When conducting research or analyzing data, it‘s often necessary to select a subset or sample from a larger population. How that sample is chosen has major implications for the accuracy and reliability of the insights gained. One popular and statistically rigorous method is known as stratified random sampling.

In this article, we‘ll take an in-depth look at what stratified random sampling is, how it works, and when to use it. We‘ll go through the steps of the process, consider the math behind it, and see Python code examples. By the end, you‘ll have a solid grasp of this important statistical sampling technique.

Stratified Sampling Definition

Stratified random sampling involves dividing a population into subgroups (called strata) based on a characteristic, and then randomly sampling from each subgroup. The goal is to ensure each subgroup is properly represented in the sample.

This contrasts with simple random sampling, where subjects are selected entirely at random from the whole population. In simple random sampling, each subject has an equal chance of being chosen, but there‘s no guarantee all subgroups will be included.

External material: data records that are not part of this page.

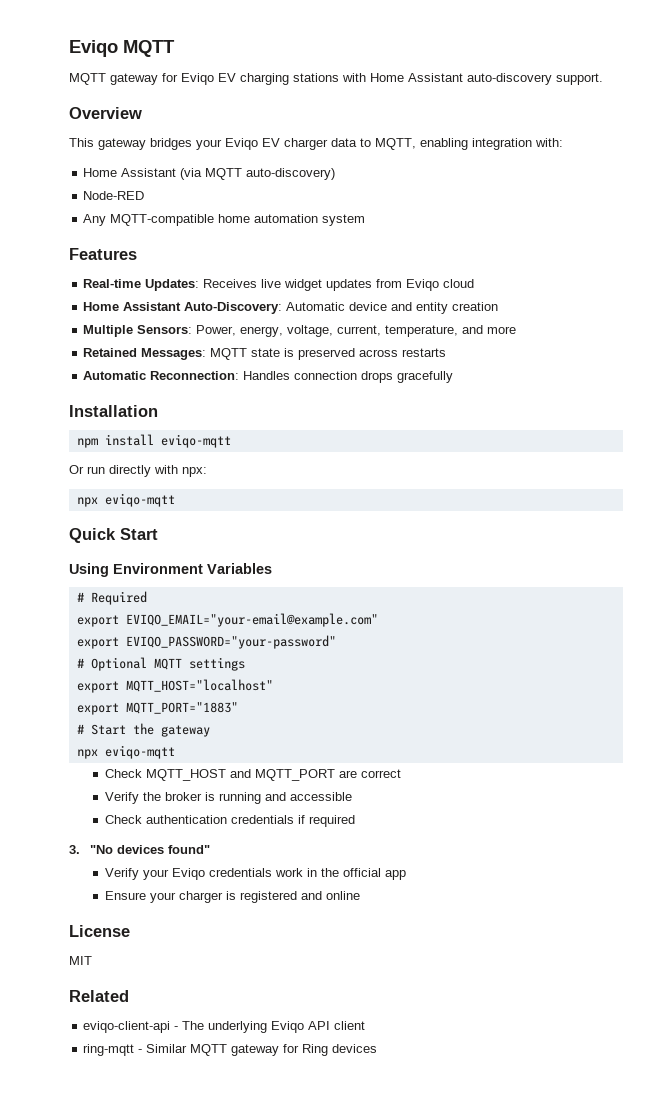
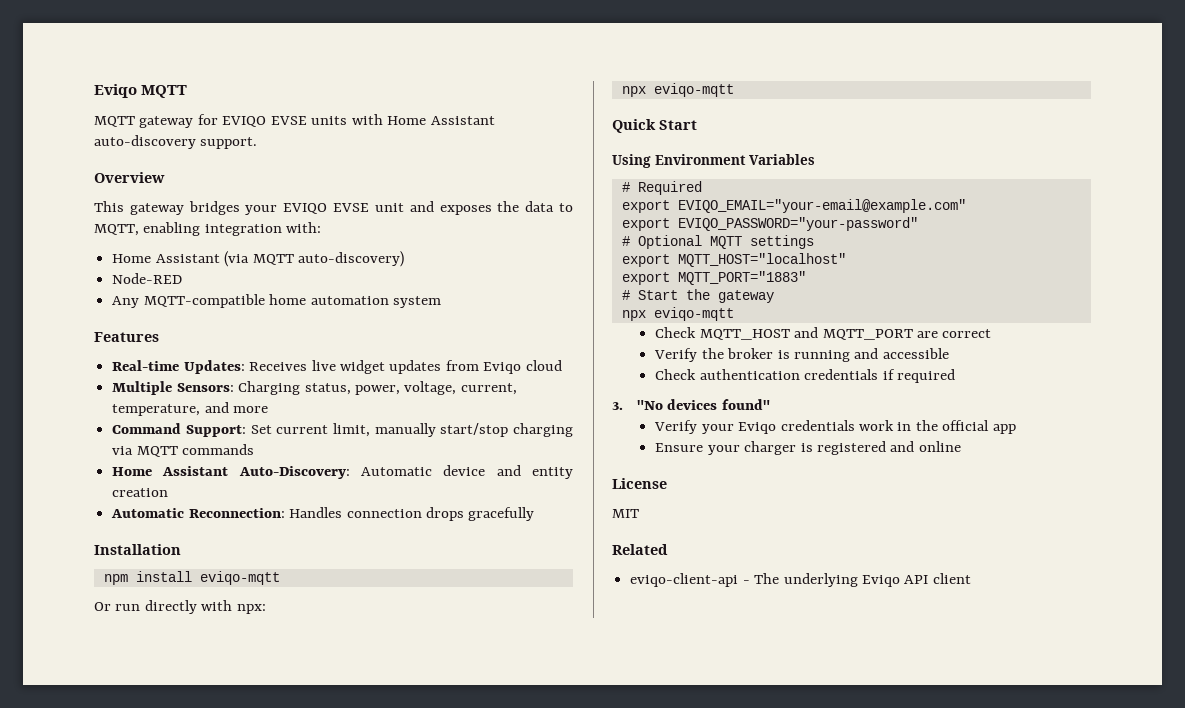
- MQTT gateway for Eviqo EV charging stations with Home Assistant auto-discovery support.
+ MQTT gateway for EVIQO EVSE units with Home Assistant auto-discovery support.
- This gateway bridges your Eviqo EV charger data to MQTT, enabling integration with:
+ This gateway bridges your EVIQO EVSE unit and exposes the data to MQTT, enabling integration with:
+ Multiple Sensors: Charging status, power, voltage, current, temperature, and more
+ Command Support: Set current limit, manually start/stop charging via MQTT commands
- Multiple Sensors: Power, energy, voltage, current, temperature, and more
- Retained Messages: MQTT state is preserved across restarts
- ring-mqtt - Similar MQTT gateway for Ring devices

For example, let‘s say you wanted to survey 1,000 people in a city about their opinion on a new law. You could use simple random sampling and pick 1,000 residents entirely at random. However, if you wanted to ensure equal representation across different age groups, you could use stratified sampling. You would first separate the population into age group strata (e.g. 18-30, 31-45, 46-60, 61+), and then randomly sample an equal number from each stratum to get to 1,000 total.

Why Use Stratified Random Sampling?

The main reasons to use stratified random sampling are:

  1. It captures key population subgroups and ensures they are represented in the sample. This is important when subgroup comparisons are an aim of the study.

  2. Stratified sampling will generally produce more precise (lower variance) estimates of population parameters than simple random sampling, if the strata have been chosen so that members of the same stratum are as similar as possible in terms of the characteristic of interest.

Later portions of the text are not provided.